Xu, Yanli, Li, Chao, Sun, Zhichao, Jiang, Lichun, Fang, Jingyun
Forest ecology and management 2019 v.438 pp. 51-56
biomass, canopy, carbon footprint, environmental factors, forest inventory, forest management, forest types, lidar, models, remote sensing, temperate forests, tree height, China
The use of tree height to estimate forest volume allows the calculation of forest biomass at large scales, and this calculation is of great importance in forest management and carbon accounting for temperate forests. Additionally, LiDAR (Light Detecting and Ranging) shows an increasing dependence on tree height in large-scale forest volume or biomass estimation and carbon accounting. However, the extent to which tree height determines forest volume remains controversial. Additionally, how the relationship between stand volume and tree height is modulated by canopy density has seldom been quantified at large scales across different forest types. This relationship may be important for improving large-scale forest volume or biomass estimations based on LiDAR technology. In this study, based on national forestry inventory data from China containing 34,130 forest plots, we examined the effect of canopy density on the relationship between tree height and stand volume across different forest types. The results showed forest height alone explained 72.9% of variation in stand volume across China and was far more powerful than canopy density (R2 = 49.7%). However, the relationship between stand volume and forest height was significantly affected by canopy density.
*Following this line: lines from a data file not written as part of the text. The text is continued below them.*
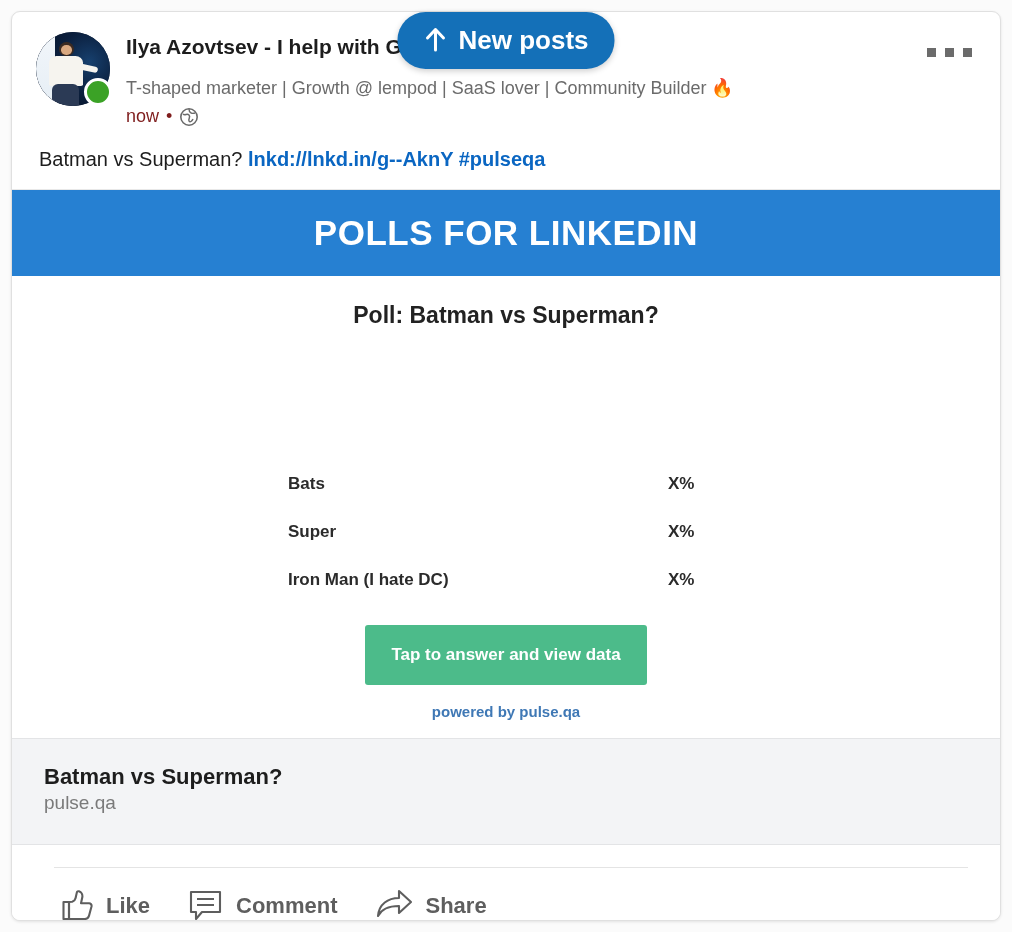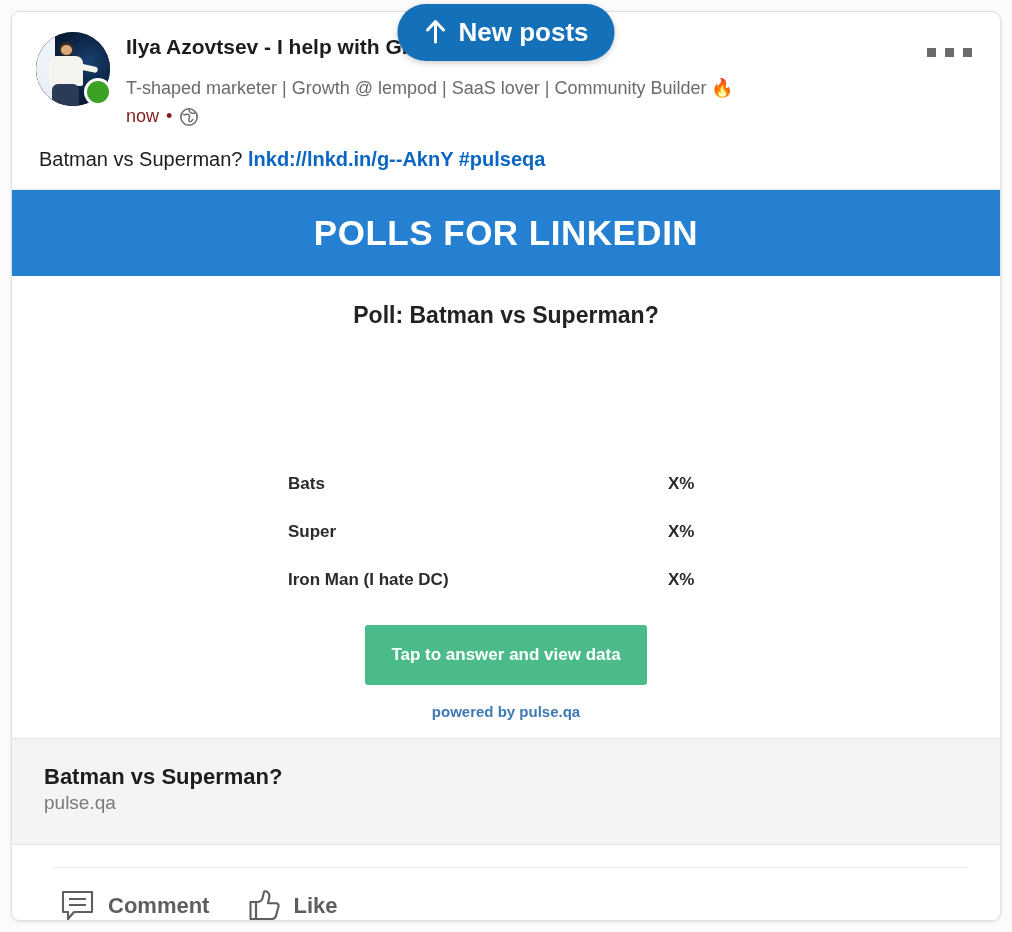--- a/index.html
+++ b/index.html
@@ -309,7 +309,7 @@
     position: absolute;
     left: 50%;
     transform: translateX(-50%);
-    top: 4px;
+    top: 12px;
     background: #1470b8;
     color: #ffffff;
     border: none;

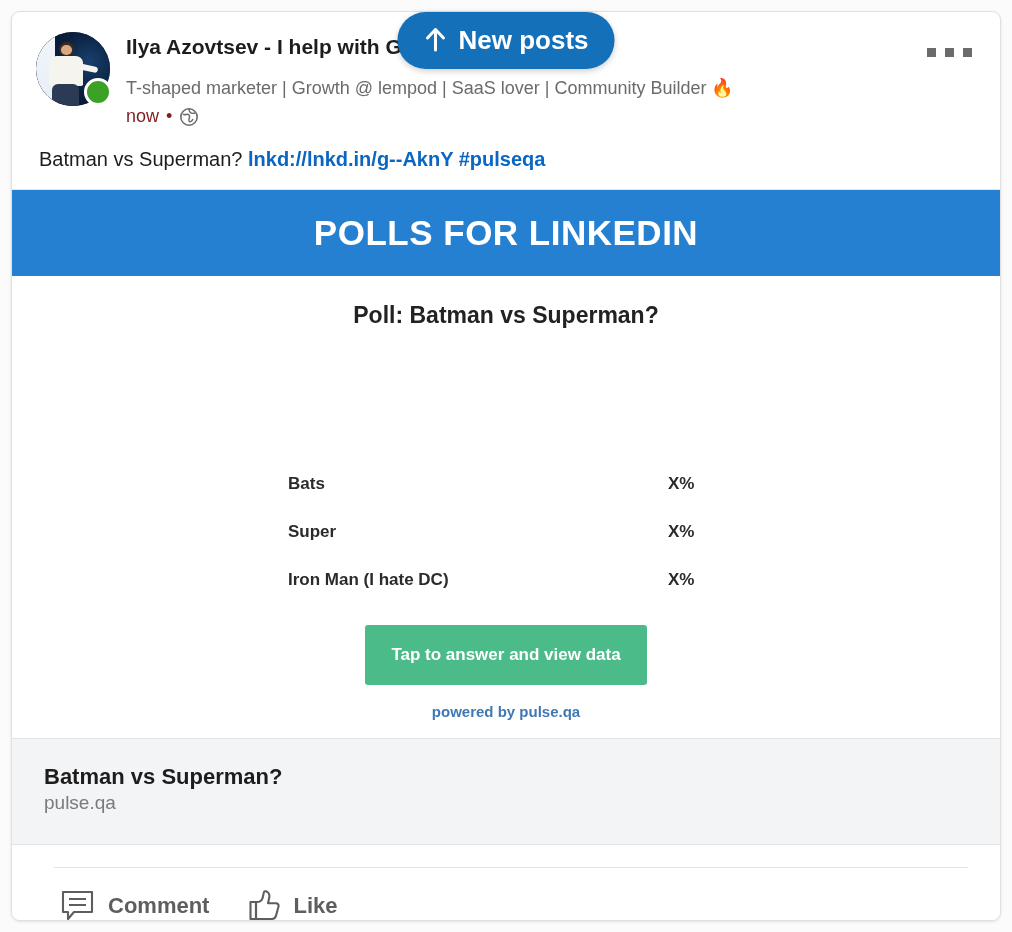--- a/index.html
+++ b/index.html
@@ -420,6 +420,16 @@
 
       <button class="action-btn">
         <span class="action-icon">
+          <svg width="36" height="34" viewBox="0 0 36 34">
+            <path d="M9 14 L9 31 L25 31 C27 31 28.5 29.7 29 27.8 L31.5 18.5 C31.9 16.8 30.7 15.3 29 15.3 L21 15.3 L22.3 9.2 C22.8 6.6 21.3 4 19 3.3 C18 3 17 3.6 16.8 4.6 L15.6 10 C15.2 11.8 13.9 13.2 12.2 13.8 L9 14 Z" fill="none" stroke="#5e5e5e" stroke-width="2.1" stroke-linejoin="round"></path>
+            <path d="M9 14 L3.5 14 L3.5 31 L9 31 Z" fill="none" stroke="#5e5e5e" stroke-width="2.1" stroke-linejoin="round"></path>
+          </svg>
+        </span>
+        <span class="action-label">Like</span>
+      </button>
+
+      <button class="action-btn">
+        <span class="action-icon">
           <svg width="38" height="34" viewBox="0 0 38 34">
             <path d="M3 4 L32 4 L32 24 L14 24 L8 31 L8 24 L3 24 Z" fill="none" stroke="#5e5e5e" stroke-width="2.1" stroke-linejoin="round"></path>
             <line x1="9" y1="11" x2="26" y2="11" stroke="#5e5e5e" stroke-width="2.1"></line>
@@ -427,16 +437,6 @@
           </svg>
         </span>
         <span class="action-label">Comment</span>
-      </button>
-
-      <button class="action-btn">
-        <span class="action-icon">
-          <svg width="36" height="34" viewBox="0 0 36 34">
-            <path d="M9 14 L9 31 L25 31 C27 31 28.5 29.7 29 27.8 L31.5 18.5 C31.9 16.8 30.7 15.3 29 15.3 L21 15.3 L22.3 9.2 C22.8 6.6 21.3 4 19 3.3 C18 3 17 3.6 16.8 4.6 L15.6 10 C15.2 11.8 13.9 13.2 12.2 13.8 L9 14 Z" fill="none" stroke="#5e5e5e" stroke-width="2.1" stroke-linejoin="round"></path>
-            <path d="M9 14 L3.5 14 L3.5 31 L9 31 Z" fill="none" stroke="#5e5e5e" stroke-width="2.1" stroke-linejoin="round"></path>
-          </svg>
-        </span>
-        <span class="action-label">Like</span>
       </button>
 
 

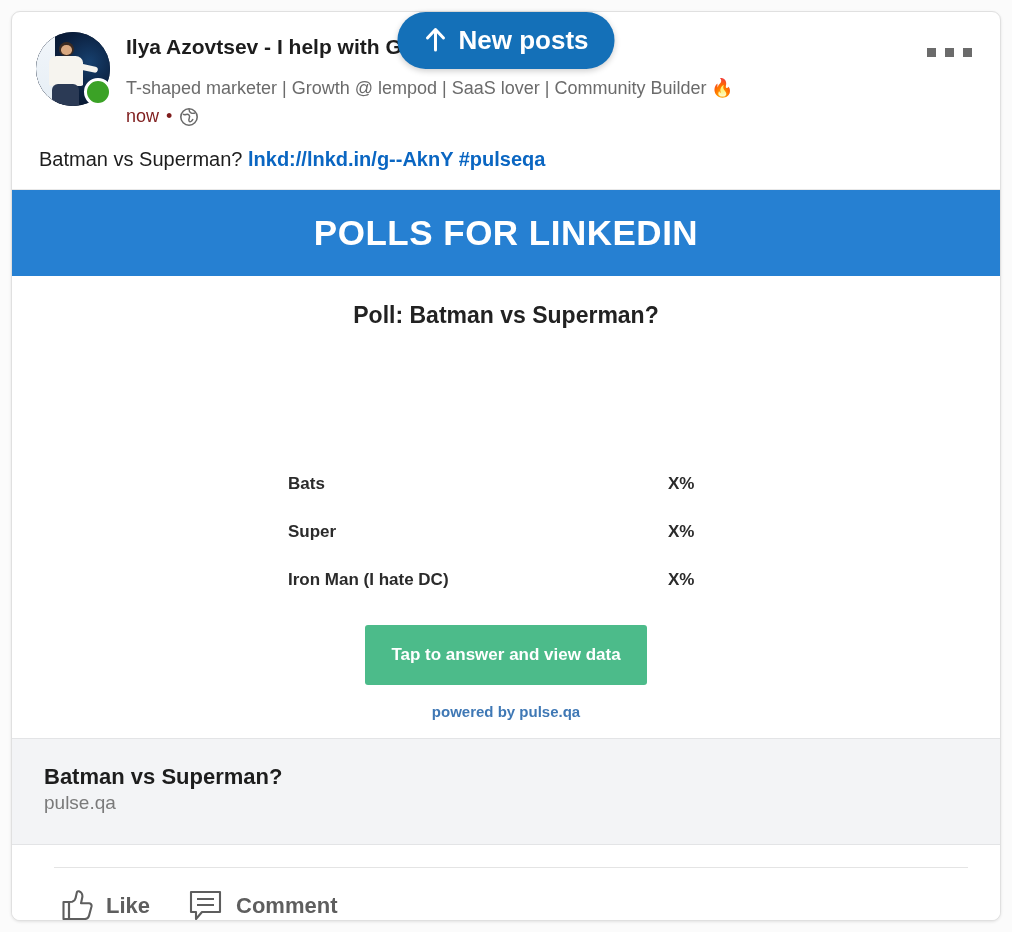--- a/index.html
+++ b/index.html
@@ -439,6 +439,14 @@
         <span class="action-label">Comment</span>
       </button>
 
+      <button class="action-btn">
+        <span class="action-icon">
+          <svg width="40" height="34" viewBox="0 0 40 34">
+            <path d="M3 28 C4 16, 13 10, 24 10 L24 3 L36 14 L24 25 L24 18 C15 18, 7 20, 3 28 Z" fill="none" stroke="#5e5e5e" stroke-width="2.1" stroke-linejoin="round"></path>
+          </svg>
+        </span>
+        <span class="action-label">Share</span>
+      </button>
 
     </div>
   </div>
When the effect of canopy density was included in the model, stand volume could be well predicted from forest height, with an R2 of 0.863. In closed-canopy stands, tree height could explain 91.5% of stand volume at a canopy density of 1.0. In conclusion, we provided the first national-scale model for estimating stand volume from forest height and canopy density across China with a large number of field-measured plots. The results were a robust predicted combination for forest volume, regardless of biotic and abiotic factors, in national scales across different forest types in China. Therefore, they can be utilized by LiDAR or other remote-sensing studies in the future.